BALANCING his electorate needs with attending Cabinet and being there for his family is the hardest part of Member for Wannon Dan Tehan’s job.

Mr Tehan told St Patrick’s Primary School Year 3 and 4 students on Wednesday getting the balance right was “a constant challenge”.

Invited to attend the school to field students’ questions, the Federal Minister for Social Services was candid with his responses.

When asked why he took on the role, Mr Tehan said he wanted to make sure western Victoria got its fair share of public funding and attention.

As to whether Mr Tehan liked his job, he said he “loved” his job.

“I am very lucky,” he said.

“If you can find a job you really enjoy doing and are passionate about, it makes it very, very easy.

“When I was young I wanted to own my own milk bar because they have lots of lollies, but I’ve moved on since then.”

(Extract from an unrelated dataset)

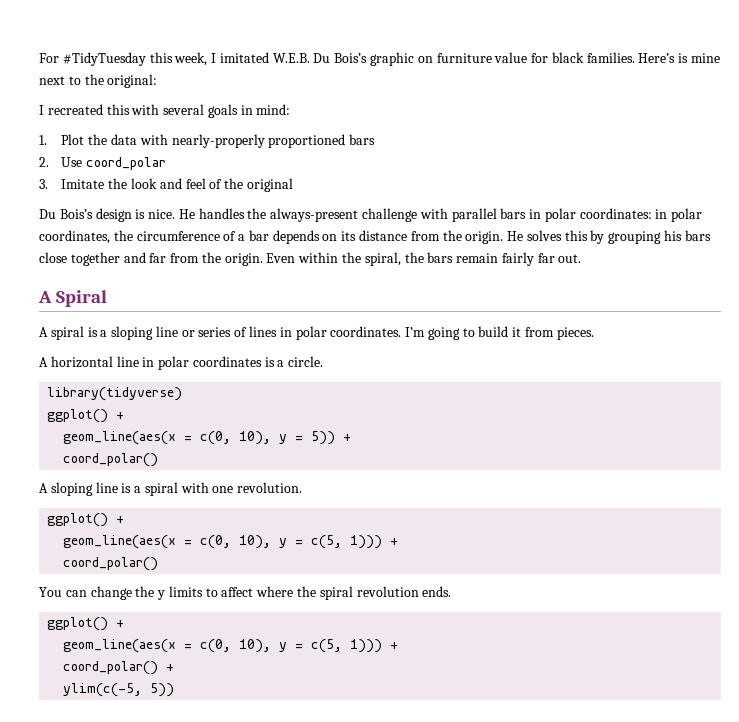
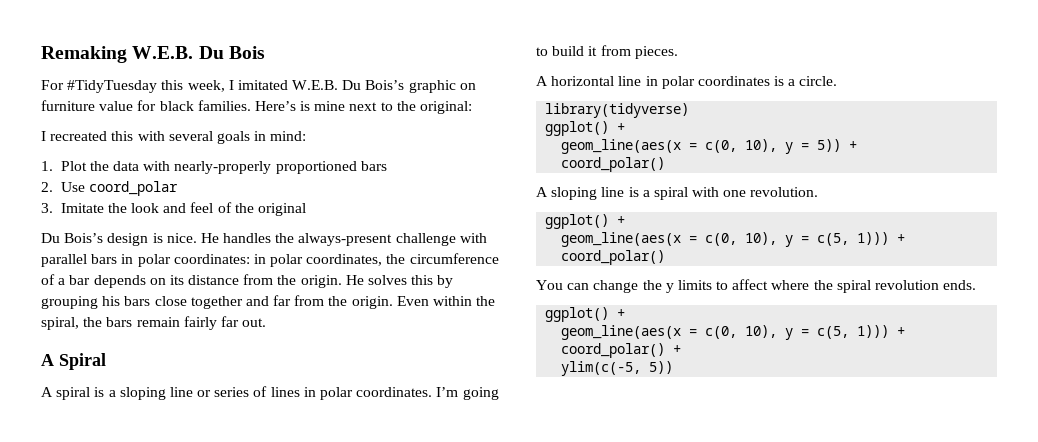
+ Remaking W.E.B. Du Bois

Describing his role, Mr Tehan said as Minister for Social Services he looked after all the people who needed help and support.

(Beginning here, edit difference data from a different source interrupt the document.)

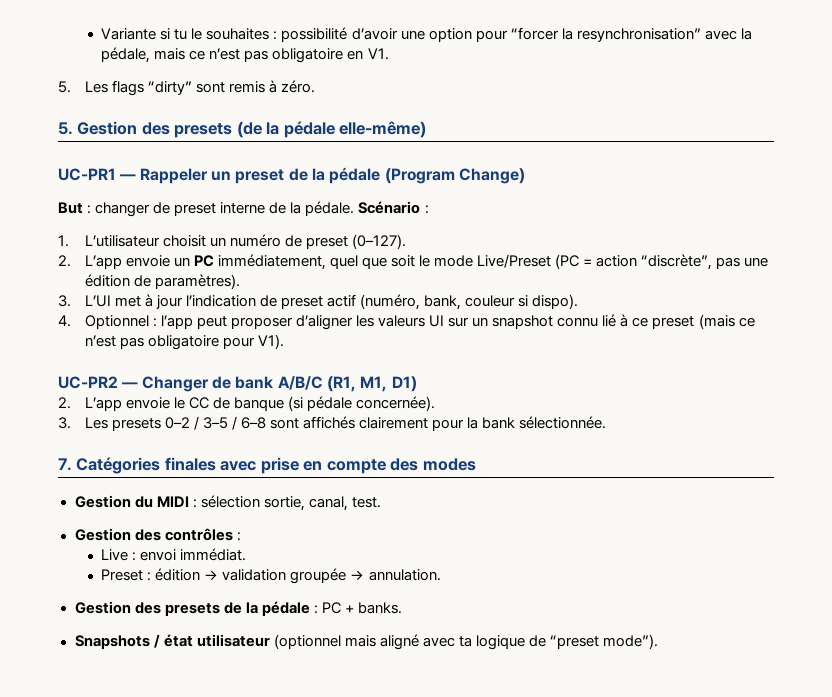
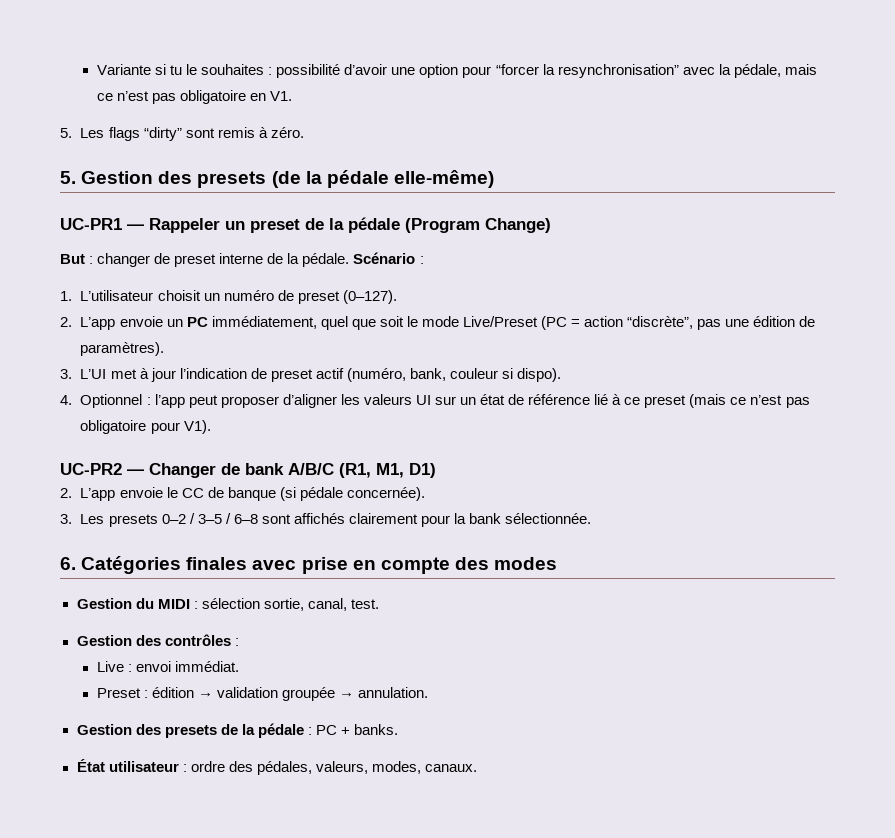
- 4. Optionnel : l’app peut proposer d’aligner les valeurs UI sur un snapshot connu lié à ce preset (mais ce n’est pas obligatoire pour V1).
+ 4. Optionnel : l’app peut proposer d’aligner les valeurs UI sur un état de référence lié à ce preset (mais ce n’est pas obligatoire pour V1).
- 7. Catégories finales avec prise en compte des modes
+ 6. Catégories finales avec prise en compte des modes
- Snapshots / état utilisateur (optionnel mais aligné avec ta logique de “preset mode”).
+ État utilisateur : ordre des pédales, valeurs, modes, canaux.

“That includes pensioners, the unemployed, carers and so many more,” he said.

“My budget is one third of all the money spent by the Federal Government, which is $115 billion.

“We are very fortunate in this country in that the top 20 per cent of Australians, economically speaking, give more to the bottom 20 per cent of the people than anywhere else in the world.

“Australians are very generous.”

Asked when his job would end, Mr Tehan said the decision was up to the students’ mums and dads.

“There will be a federal election next year and it depends on how your parents vote, whether I keep my job or not,” he said.

“It’s pretty cut-throat.”

Mr Tehan said there were about 100,000 voters in Wannon and that he had secured about 58,000 votes in the last election.

Asked if he saw Malcolm Turnbull much, Mr Tehan said he did.

“I was recently in the Northern Territory with the Prime Minister for two days and as a member of Cabinet we meet about once a week, or every two weeks, and the Prime Minister chairs that meeting,” he said.

“As a person he is a lovely man – very, very good to deal with.”